Flashback: Newcomers form the Nucleus of the Offense

Just like every other school, the Brigham Young Cougars welcomed a class of talented football players to the team a week ago. Unlike everyone else, BYU annually welcomes back a group of returned missionaries. While both return missionaries and freshmen face major challenges to make a significant impact, five years ago newcomers formed the nucleus of the BYU offense.

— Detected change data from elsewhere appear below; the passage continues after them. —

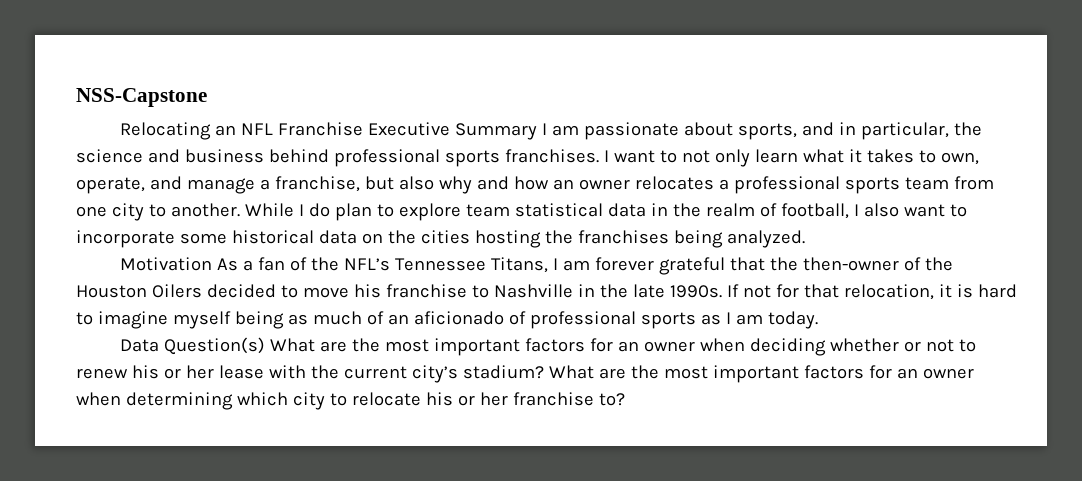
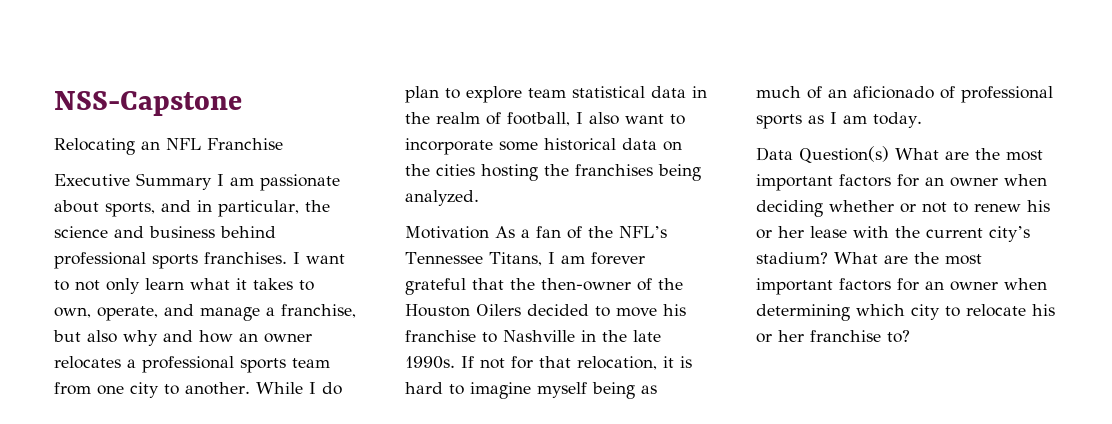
- Relocating an NFL Franchise Executive Summary I am passionate about sports, and in particular, the science and business behind professional sports franchises.
+ Relocating an NFL Franchise
+ Executive Summary I am passionate about sports, and in particular, the science and business behind professional sports franchises.

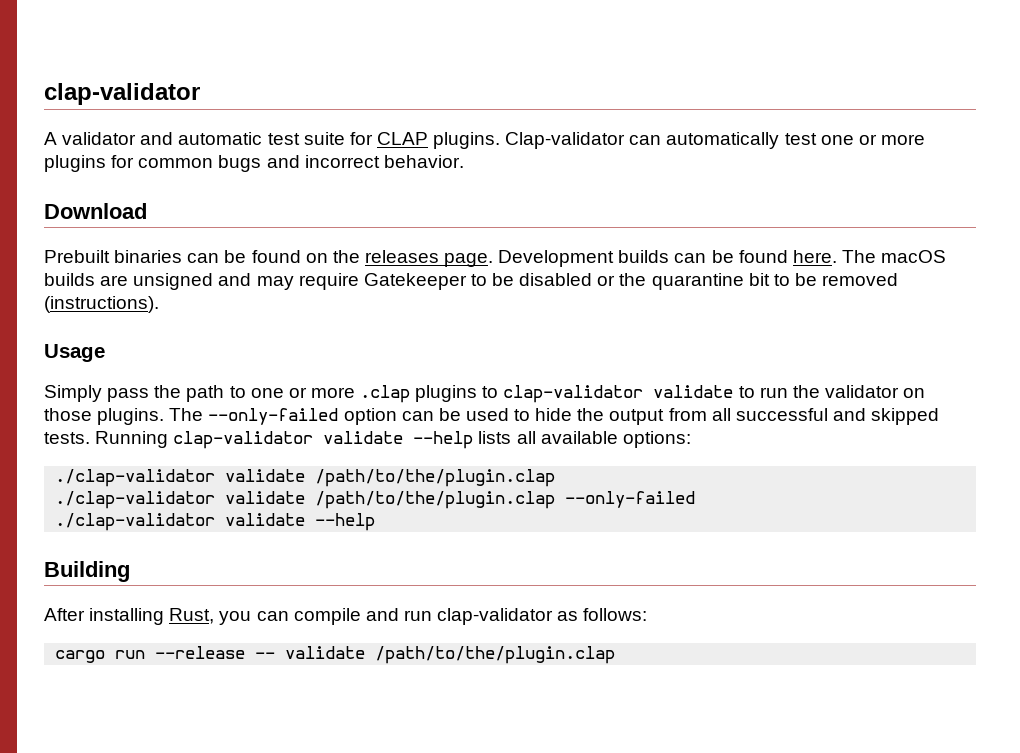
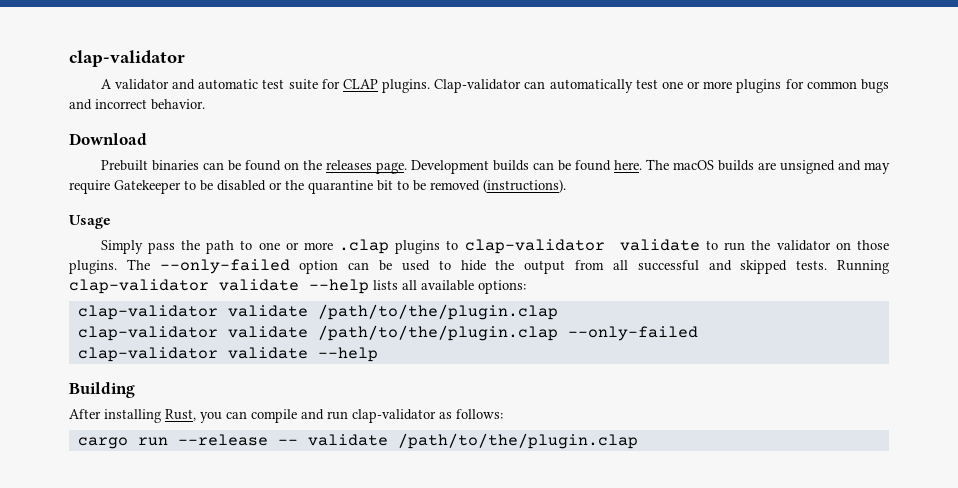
  Running clap-validator validate --help lists all available options:
- ./clap-validator validate /path/to/the/plugin.clap
+ clap-validator validate /path/to/the/plugin.clap
- ./clap-validator validate /path/to/the/plugin.clap --only-failed
- ./clap-validator validate --help
+ clap-validator validate /path/to/the/plugin.clap --only-failed
+ clap-validator validate --help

Following the 2006 season, BYU lost its career rushing leader, its second leading career passer, and its two-time all-conference tight end. Little did anybody know that the 2007 team would feature the new career rushing leader, new second leading career passer, and new all-conference tight end, as well as the new career receiving leader. Return missionaries Austin Collie and Dennis Pitta, transfer/return missionary Max Hall, and freshman Harvey Unga gave the BYU offense a new identity, but the results were just as good.

Collie’s greatness caught no one by surprise. He was the Mountain West Conference (MWC) freshman of the year in 2004. In 2007, he picked up right where he left off. Collie set a new BYU and MWC record with 366 all-purpose yards in game three at Tulsa. Injuries slowed Collie down mid-season, but he finished on a roll with over 100 yards receiving in five of the last six games. He totaled 56 receptions for 946 yards and seven touchdowns. At the Las Vegas Bowl, Collie was named the game’s MVP after making six receptions for 107 yards and a touchdown. The play in 2007 that Collie will be most remembered for is his 49-yard catch on 4th-and-18 against Utah on the game winning drive.

Pitta saw limited action as a freshman before his mission. In 2007, he made his mark in the first game of the season with a touchdown catch. Like Collie, his real breakout came against Tulsa. Pitta made six grabs for 113 yards and a touchdown against the Golden Hurricane. He followed up that performance with a season high 114 yards on five receptions against Air Force. By season’s end, Pitta had a team-high 59 receptions. He finished with 813 yards receiving and five touchdowns. It was good enough for first-team All-MWC.

Pitta and Collie were able to do what they did because of the standout play of quarterback Max Hall. Hall transferred to BYU from Arizona State following his mission. When he took the field in the 2007 season opener, it was his first meaningful snap since 2003. He had a solid start guiding BYU to 20 points and a win in his first start. He passed for a career high 537 yards, and a season high four touchdowns against Tulsa. His most efficient game of the year was against Colorado State. Hall completed 73.3% of his passes (22 of 30) for 355 yards and three touchdowns for a pass efficiency rating of 205.7. On the season, Hall had five 300-yard passing games on his way to leading the nation in passing yards by a sophomore (3,848). He led the MWC with 26 touchdown passes, and joined Pitta as a first-team All-MWC selection.

The BYU offense wasn’t just a threat through the air in 2007; Harvey Unga made sure of that. Of the newcomers, Unga was the biggest surprise. Just a freshman, he had one of the best season’s ever by a BYU running back in any class. Ironically, Unga was the team’s leading receiver in the season opener catching nine passes from Hall for 127 yards and one touchdown. He also added 67 yards rushing and a second touchdown in that game. He had back-to-back 100 yard rushing games against Tulsa and Air Force. After one game sub-100 yards, Unga had a second streak of back-to-back 100 yard games against UNLV and Eastern Washington. His 177 yards against UNLV was a career high. In the final three regular season games, Unga averaged 137.3 yards rushing (over 100 yards each game) and scored seven touchdowns (six rush, one receiving)—including the game winning touchdown against Utah. For the season, Unga had 1,227 yards (fourth most in BYU history) and 13 touchdowns rushing.

As evidenced by the season opener, Unga was a receiving threat out of the backfield, as well. He had a second 100-yard receiving game against Colorado State (110 yards on three receptions). Only once did he have less than two receptions in a game. He finished the season with 44 receptions for 655 yards and four touchdowns. That gave Unga 1,882 all-purpose yards, which set a new MWC record and was the second most in BYU history, at that time. Appropriately, he was named the MWC freshman of the year and a freshman all-American.

Whether the 2012 signing class and return missionaries have a dramatic impact this year or in future years, BYU will be well served if they can come close to matching the success of these four newcomers from five years ago.